→ **HOW TO COMPLETE THIS TASK**
Start to finish, print the data below exactly, without the images.

→ **EXTRACTED DATA**
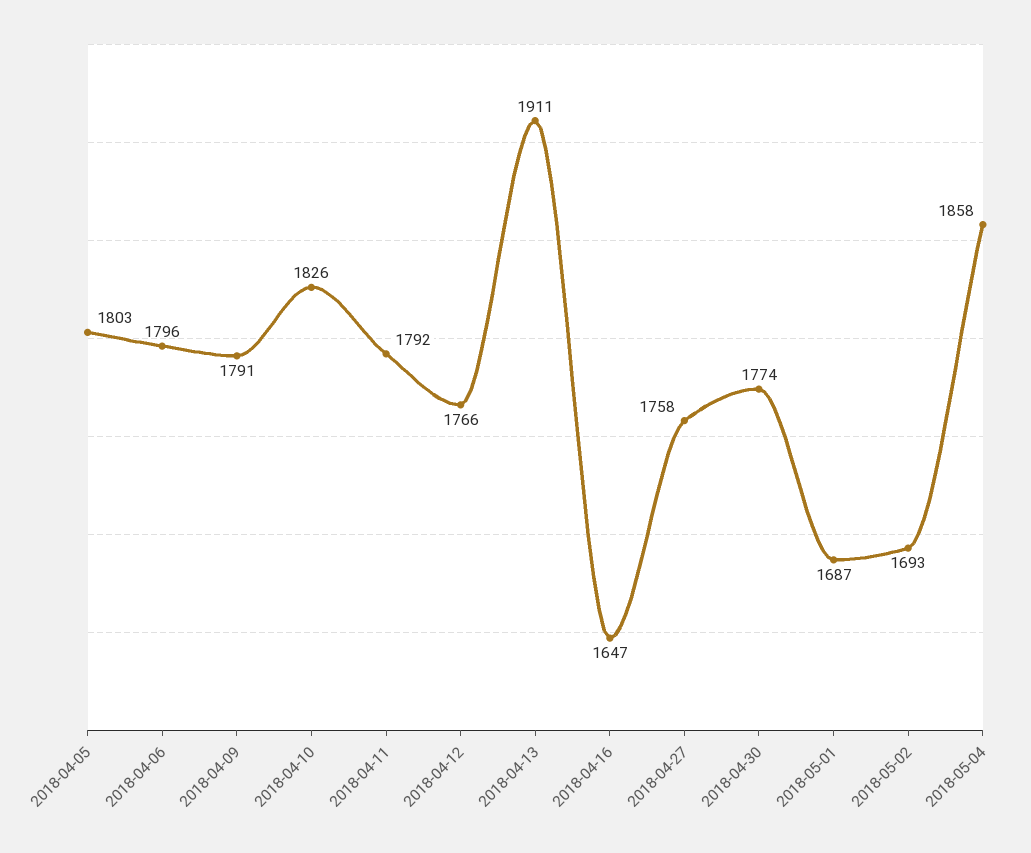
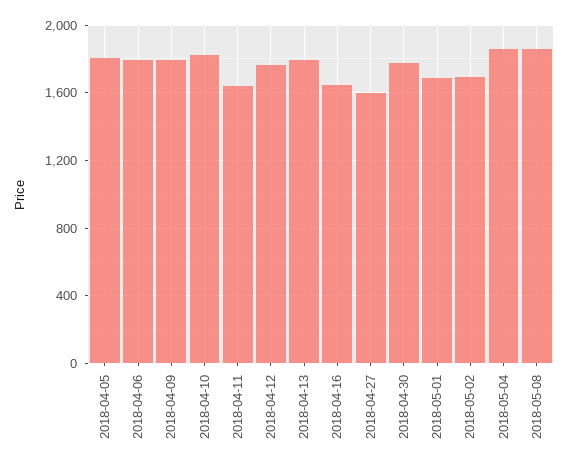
2018-04-11: 1792 -> 1650
2018-04-13: 1911 -> 1800
2018-04-27: 1758 -> 1600
2018-05-08: none -> 1850

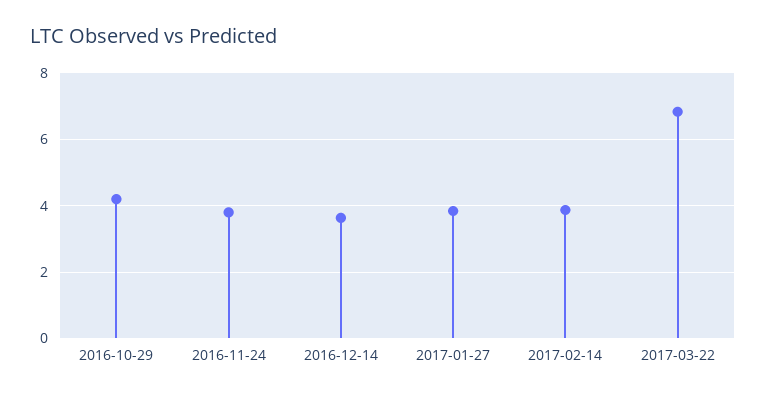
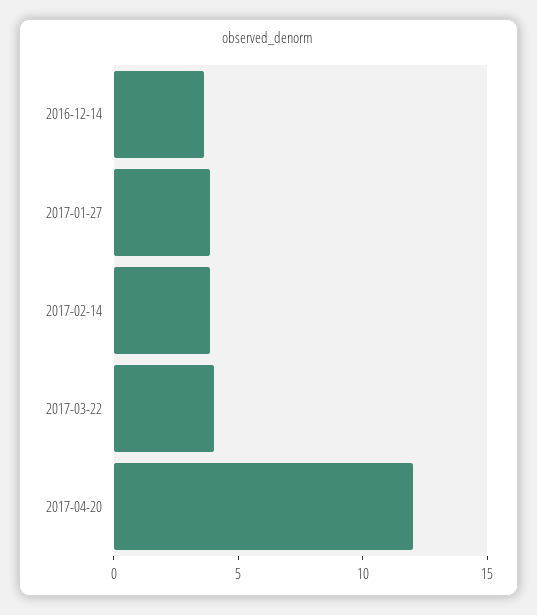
2016-10-29: 4.2 -> none
2016-11-24: 3.8 -> none
2017-03-22: 6.8 -> 4
2017-04-20: none -> 12

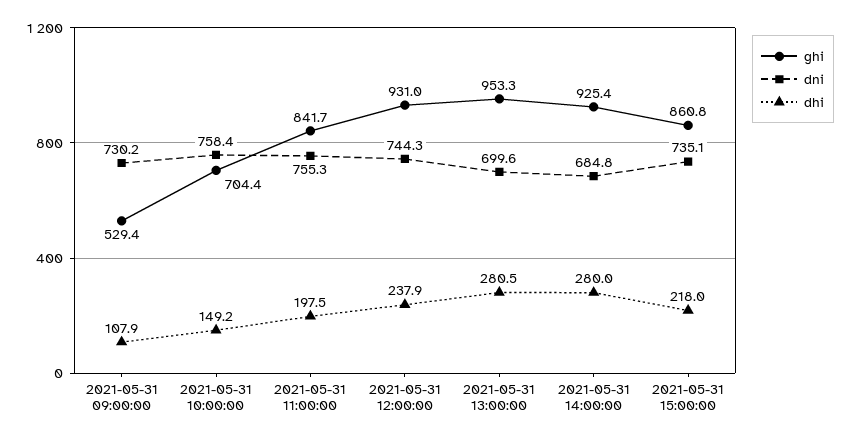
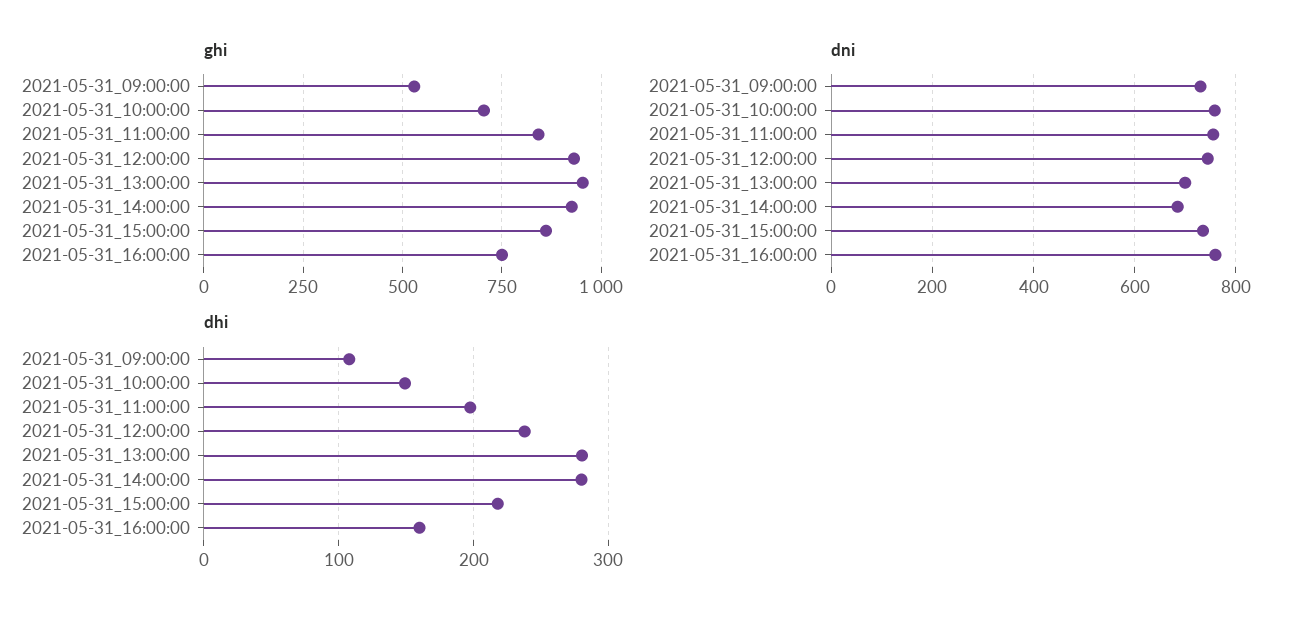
ghi, 2021-05-31_16:00:00: none -> 750
dni, 2021-05-31_16:00:00: none -> 760
dhi, 2021-05-31_16:00:00: none -> 160

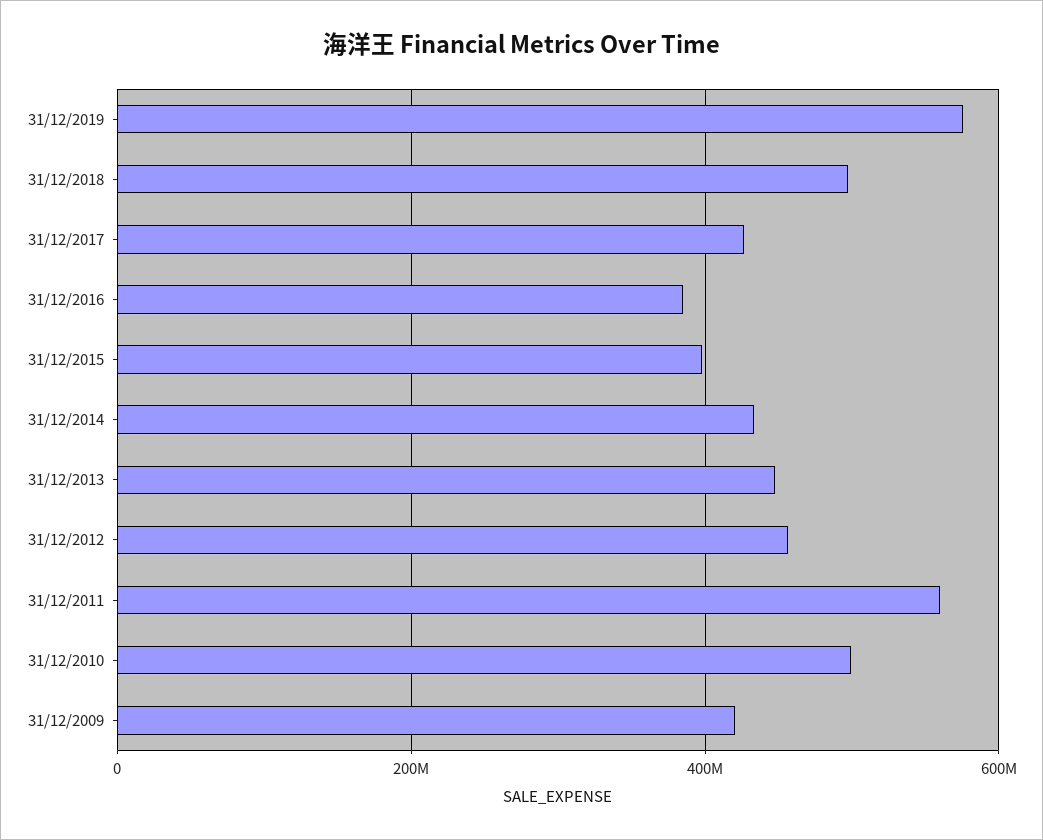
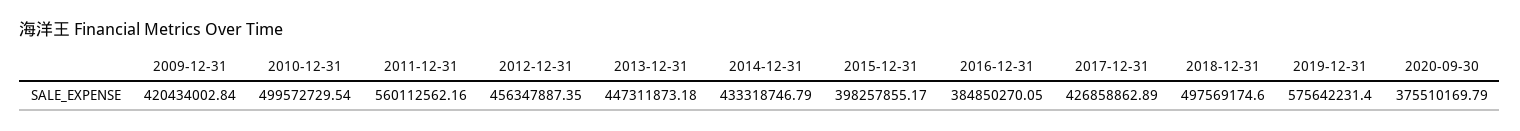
2020-09-30: none -> 375510169.79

→ **YOUR SOLUTION**
2018-04-11: 1792 -> 1650
2018-04-13: 1911 -> 1800
2018-04-27: 1758 -> 1600
2018-05-08: none -> 1850

2016-10-29: 4.2 -> none
2016-11-24: 3.8 -> none
2017-03-22: 6.8 -> 4
2017-04-20: none -> 12

ghi, 2021-05-31_16:00:00: none -> 750
dni, 2021-05-31_16:00:00: none -> 760
dhi, 2021-05-31_16:00:00: none -> 160

2020-09-30: none -> 375510169.79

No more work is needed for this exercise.